Certo, anche in questo caso la favola si conclude con un lieto fine, ma prima di arrivarci passa ben poco buonismo tra le pareti della fabbrica. Il personaggio interpretato da Johnny Depp è infatti un disadattato dall’infanzia difficile che, terrorizzato dalle spie, licenzia tutti i suoi dipendenti, sostituendoli con gli abitanti di uno strano paese, la Loompalandia. I quattro bambini che vincono insieme a Charlie la possibilità di visitare la fabbrica sono quanto peggio ci si possa aspettare da dei ragazzini: c’è la viziata da papà, quello che pensa solo a mangiare, il genietto dei videogame e la maniaca della competizione. Proprio la competizione nella fabbrica è uno degli aspetti cui viene dato molto rilievo da Burton, quasi fosse una velata critica ai reality show, di cui mantiene regole e forme. Il vincitore sarà Charlie, interpretato da quel Freddie Highmore che a dodici anni è già al secondo film con Depp, dopo Neverland (Finding neverland, Marc Forster, 2004) e ancora una volta in un’isola che non c’è. Tutti questi personaggi vedono le loro caratteristiche amplificate dal mondo che Burton dipinge dentro la fabbrica. Un mondo ideato insieme ad Alex McDowell, già scenografo di film come Il tagliaerbe (The lawnmower man, Brett Leonard, 1992) e Paura e delirio a Las Vegas (Fear and loathing in Las Vegas, Terry Gilliam, 1998) e proprio come in questi lisergico e coloratissimo, che unisce stili e generi, dal gotico al surrealista.
La fabbrica di cioccolato riesce così a essere un film perfetto su diversi livelli di lettura. Uno più semplice, che lo rende adatto a un pubblico di bambini, fatto di personaggi cattivi che vengono sconfitti e si redimono, di lieti fini, di insegnamenti quasi pedagogici. Uno più complesso, per un pubblico più adulto. Qui Burton si scatena, citando in maniera esilarante film come 2001 Odissea nello spazio (2001: A space odyssey, Stanley Kubrick, 1968 – e se il monolite fosse stato di cioccolato?) e Psycho (id., Alfred Hitchcock, 1960 – per chi era il coltello?) e giocando con il metafilmico (Willy Wonka e i suoi flashback), senza però mai cedere all’eccesso.
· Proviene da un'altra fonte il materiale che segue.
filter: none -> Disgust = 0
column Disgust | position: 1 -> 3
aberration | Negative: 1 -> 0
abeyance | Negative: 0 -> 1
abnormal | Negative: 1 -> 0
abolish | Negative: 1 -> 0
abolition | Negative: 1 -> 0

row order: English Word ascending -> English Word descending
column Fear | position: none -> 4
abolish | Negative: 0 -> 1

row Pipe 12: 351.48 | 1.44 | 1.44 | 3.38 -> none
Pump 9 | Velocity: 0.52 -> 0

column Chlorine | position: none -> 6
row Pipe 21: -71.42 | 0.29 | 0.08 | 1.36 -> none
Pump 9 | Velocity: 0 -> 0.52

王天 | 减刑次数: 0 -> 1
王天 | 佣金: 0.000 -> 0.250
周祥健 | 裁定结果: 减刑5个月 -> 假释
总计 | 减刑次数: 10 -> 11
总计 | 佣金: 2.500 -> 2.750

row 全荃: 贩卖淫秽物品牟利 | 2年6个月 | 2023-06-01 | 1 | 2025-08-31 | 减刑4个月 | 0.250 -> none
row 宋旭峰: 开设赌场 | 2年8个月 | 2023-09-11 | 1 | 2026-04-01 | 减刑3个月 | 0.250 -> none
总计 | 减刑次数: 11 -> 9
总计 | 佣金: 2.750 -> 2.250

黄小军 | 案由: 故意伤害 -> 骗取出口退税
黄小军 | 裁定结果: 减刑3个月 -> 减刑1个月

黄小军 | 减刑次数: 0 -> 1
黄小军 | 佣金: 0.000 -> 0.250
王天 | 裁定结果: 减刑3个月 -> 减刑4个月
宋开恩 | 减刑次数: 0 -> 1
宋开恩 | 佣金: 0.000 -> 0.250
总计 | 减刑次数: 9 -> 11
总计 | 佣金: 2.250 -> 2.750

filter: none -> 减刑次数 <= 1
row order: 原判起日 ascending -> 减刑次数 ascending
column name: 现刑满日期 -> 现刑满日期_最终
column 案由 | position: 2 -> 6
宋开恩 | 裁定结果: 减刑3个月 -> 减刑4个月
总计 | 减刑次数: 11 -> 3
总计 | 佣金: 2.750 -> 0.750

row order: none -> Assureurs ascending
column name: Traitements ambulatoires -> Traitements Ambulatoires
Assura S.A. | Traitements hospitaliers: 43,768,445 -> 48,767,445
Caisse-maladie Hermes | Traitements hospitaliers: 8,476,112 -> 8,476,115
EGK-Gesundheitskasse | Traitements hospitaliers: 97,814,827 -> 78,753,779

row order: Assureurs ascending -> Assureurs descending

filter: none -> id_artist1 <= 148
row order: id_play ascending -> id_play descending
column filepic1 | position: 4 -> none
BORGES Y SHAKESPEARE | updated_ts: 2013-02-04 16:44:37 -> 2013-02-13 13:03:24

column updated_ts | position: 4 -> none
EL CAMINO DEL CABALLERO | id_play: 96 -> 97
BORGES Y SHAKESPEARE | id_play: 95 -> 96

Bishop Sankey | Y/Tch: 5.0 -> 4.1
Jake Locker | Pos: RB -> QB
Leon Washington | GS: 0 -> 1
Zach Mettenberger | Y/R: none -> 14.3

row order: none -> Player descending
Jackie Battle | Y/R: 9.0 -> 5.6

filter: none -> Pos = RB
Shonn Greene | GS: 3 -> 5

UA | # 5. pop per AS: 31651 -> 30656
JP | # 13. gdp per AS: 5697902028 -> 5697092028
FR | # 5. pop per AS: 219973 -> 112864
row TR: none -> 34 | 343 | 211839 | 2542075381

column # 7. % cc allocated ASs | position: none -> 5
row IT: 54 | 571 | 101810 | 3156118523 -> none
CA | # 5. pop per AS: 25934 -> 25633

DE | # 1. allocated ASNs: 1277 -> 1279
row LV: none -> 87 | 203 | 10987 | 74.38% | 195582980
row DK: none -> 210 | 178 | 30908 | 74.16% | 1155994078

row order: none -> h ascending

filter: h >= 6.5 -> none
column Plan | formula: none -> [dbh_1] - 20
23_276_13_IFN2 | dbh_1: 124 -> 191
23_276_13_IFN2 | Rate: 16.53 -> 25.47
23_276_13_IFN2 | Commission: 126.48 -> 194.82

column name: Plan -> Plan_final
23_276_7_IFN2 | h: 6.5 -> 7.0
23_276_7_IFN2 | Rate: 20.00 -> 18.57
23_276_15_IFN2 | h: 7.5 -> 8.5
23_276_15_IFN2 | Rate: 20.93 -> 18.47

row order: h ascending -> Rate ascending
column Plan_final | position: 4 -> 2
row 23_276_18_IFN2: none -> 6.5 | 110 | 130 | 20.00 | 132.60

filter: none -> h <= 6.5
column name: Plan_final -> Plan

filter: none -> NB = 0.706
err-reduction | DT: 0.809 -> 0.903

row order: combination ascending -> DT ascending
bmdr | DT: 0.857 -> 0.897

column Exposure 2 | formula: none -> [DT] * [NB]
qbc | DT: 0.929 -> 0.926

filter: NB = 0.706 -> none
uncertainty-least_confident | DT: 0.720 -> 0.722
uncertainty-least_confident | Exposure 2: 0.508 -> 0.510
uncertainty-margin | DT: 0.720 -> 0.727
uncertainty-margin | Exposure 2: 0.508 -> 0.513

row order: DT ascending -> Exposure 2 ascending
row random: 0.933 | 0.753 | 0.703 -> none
In attesa di La sposa cadavere (Corpse bride, 2005), il suo prossimo film che sarà nelle sale a novembre, un vero capolavoro del cinema d’animazione accolto alla Mostra del cinema di Venezia da una vera e propria ovazione, Burton dimostra quindi di non aver perso il tocco magico, e di continuare a essere, ormai da vent’anni, il più grande manovratore della macchina dei sogni.
Curiosità
Tutti gli Oompa Loompa, i piccolissimi aiutanti di Willy Wonka, sono interpretati da Deep Roy, piccolissimo attore kenyota da trent’anni sulle scene. Lo si ricorda infatti in La Pantera Rosa sfida l’ispettore Clouseau (The Pink Panther strikes again, Blake Edwards, 1976). Con Tim Burton ha girato, oltre a La fabbrica di cioccolato, Il pianeta delle scimmie (Planet of the apes, 2001), in cui interpretava un piccolo di gorilla, Big fish (id., 2003), dov’era un nano del circo, e La sposa cadavere, dando la voce al Generale Bonesapart.